Hashtags that encourage interaction on site through gamification or another kind of activity are sure to facilitate broad interaction online. At Target’s Feed U.S.A. event, menus encouraged guests to interact and mingle with tablemates through social media prompts on menus.

5. Create Subliminal Reminders

Sometimes, it’s not the biggest message that makes an impact, but the subtle and cleverly rendered one that gets guests’ attention. For a look that was well integrated with the venue’s existing decor, Pandora launched a new jewelry collection in Los Angeles and emblazoned the Mondrian hotel’s bold oversize planters with hashtags.

6. Put Them Where Guests Are Likely to Linger

Hashtags get noticed in places where guests spend much of their time on event day – and where they have physical space and incentive to hang out. Certainly, a photo activation is a compelling incentive: Evian’s photo activation at the South Beach Wine & Food Festival in Miami put a hashtag right above the action, where it was sure to make its way online.

7. Offer Rewards for Using Them

Turning tweeting into a competition drives major social media engagement – not to mention huge buzz at the event. During Mercedes-Benz Fashion Week Swim, prompts directed guests to use a tweet-operated Polaroid vending machine at the Ocean Drive Sun Covered Pool Party.

8. Pick a Medium That Gets Them Noticed

Hashtags printed on ordinary signage might get overlooked as guests’ eyes glaze over to unremarkable displays. But employ a surprising medium to communicate the message and it’s sure to get noticed – and photographed for social media. For example, Sonos used lipstick to playfully jot its event hashtag on bathroom mirrors.

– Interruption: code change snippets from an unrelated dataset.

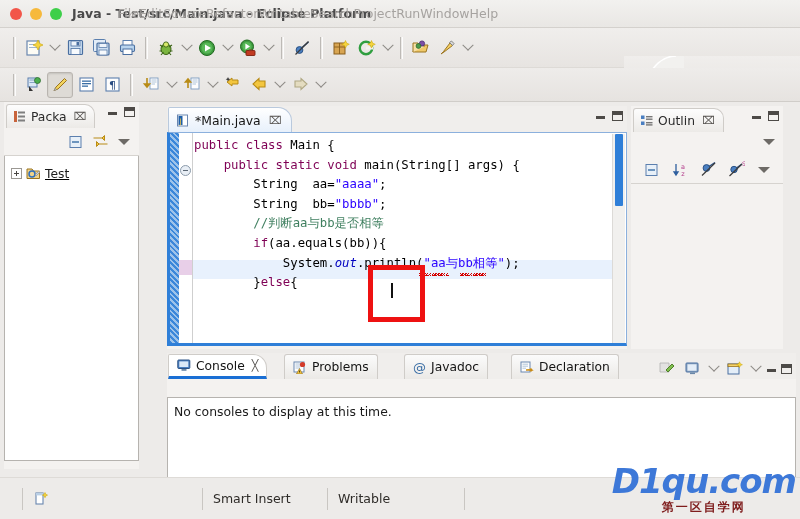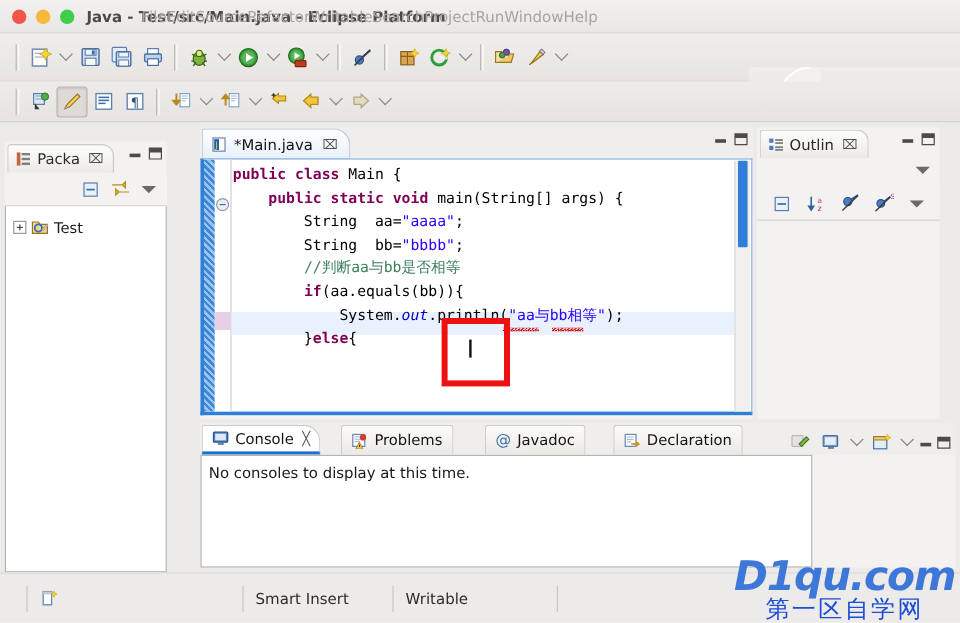--- a/index.html
+++ b/index.html
@@ -149,7 +149,7 @@
   }
 
   
-  #pkg-explorer { left: 4px; top: 16px; width: 135px; height: 367px; }
+  #pkg-explorer { left: 4px; top: 0; width: 135px; height: 367px; text-decoration: underline; }
   #pkg-explorer .view-body { height: 305px; }
   .tree-row {
     display: flex; align-items: center; gap: 4px;

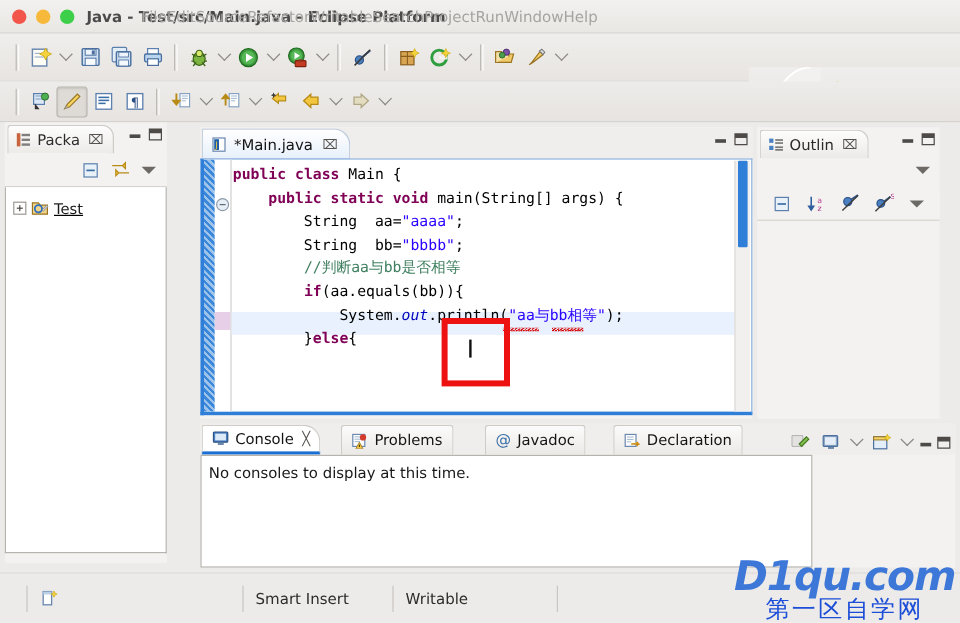--- a/index.html
+++ b/index.html
@@ -220,7 +220,7 @@
     white-space: pre;
     color: #000000;
   }
-  .k { color: #7f0055; font-weight: bold; }
+  .k { color: #7f0055; font-weight: normal; }
   .s { color: #2a00ff; }
   .cm { color: #3f7f5f; }
   .fld { color: #0000c0; font-style: italic; }

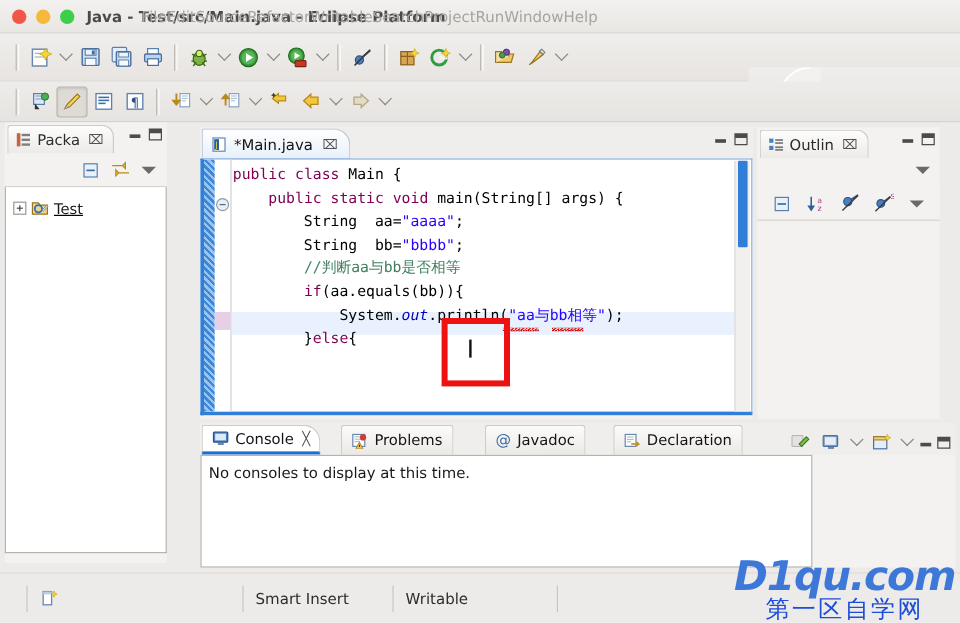--- a/index.html
+++ b/index.html
@@ -291,7 +291,7 @@
     border-radius: 2px 14px 0 0;
   }
   .cs-body {
-    position: absolute; left: 0; top: 26px; width: 510px; height: 94px;
+    position: absolute; left: 0; top: 44px; width: 629px; height: 94px;
     background: #ffffff; border: 1px solid #b6b3af;
   }
   .cs-msg { padding: 6px 6px; font-size: 12.4px; color: #1a1a1a; }

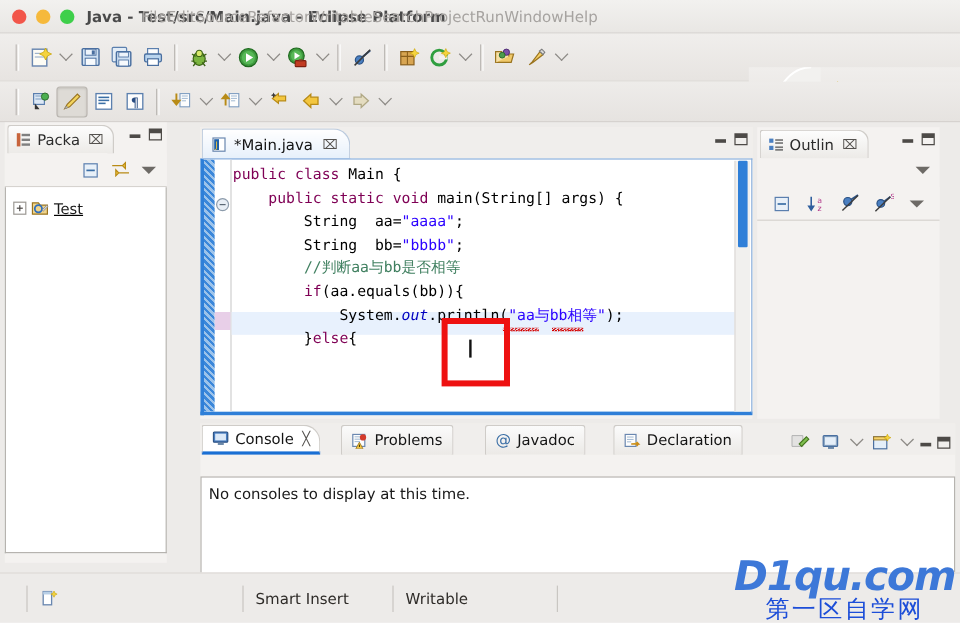--- a/index.html
+++ b/index.html
@@ -334,7 +334,7 @@
     font-style: italic;
   }
   .wm-bottom {
-    font-size: 20px; font-weight: normal; color: #1d4ed8;
+    font-size: 12px; font-weight: bold; color: #7f1d1d;
     line-height: 20px; letter-spacing: 2px;
   }
   svg { display: block; }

9. Make Them Public – In a Big Way

Sure, promoting hashtags within the boundaries of an event can get guests interacting. But put them outside the event’s official walls and you’re more likely to capture a bigger crowd. At the Cannes Lions International Festival of Creativity, a 3-D projection of tweets using the official event hashtag appeared on a 35- by 64-foot billboard. The digital activation, created by Incredible Machines, ran at night, while during the day the billboard showed a static image of the hashtag printed on canvas. Similarly, AOL placed its hashtag on a giant billboard outside the venue of its upfront event during Advertising Week in New York.

10. Supply the Technology

Every guest is likely carrying a smartphone in his or her pocket. But making social sharing as easy for guests as possible can only further encourage the behavior – so try printing hashtags right alongside displays of smartphones or other devices. At Samsung’s tent at the Life Is Beautiful festival in Las Vegas, attendees ordered free frozen yogurt and designed T-shirts from devices at stations emblazoned with the activation’s hashtag.

11. Make It Edible

Putting hashtags on food isn’t just a tasty idea – it’s Instagram bait to boot. An event invitation to the Time Warner Cable Studios pop-up in New York before the Super Bowl came with a hashtag printed right on top of a cake.

12. Make Them Selfie-Friendly

It’s no secret that guests want to photograph themselves – and their friends – for their social media profiles. So if you put your message right in their field of view, you’ll capture their attention – and social media impressions. At Prive Salon in Los Angeles for the Colgate Optic White beauty bar ahead of the Golden Globes, handles and hashtags decked mirrors.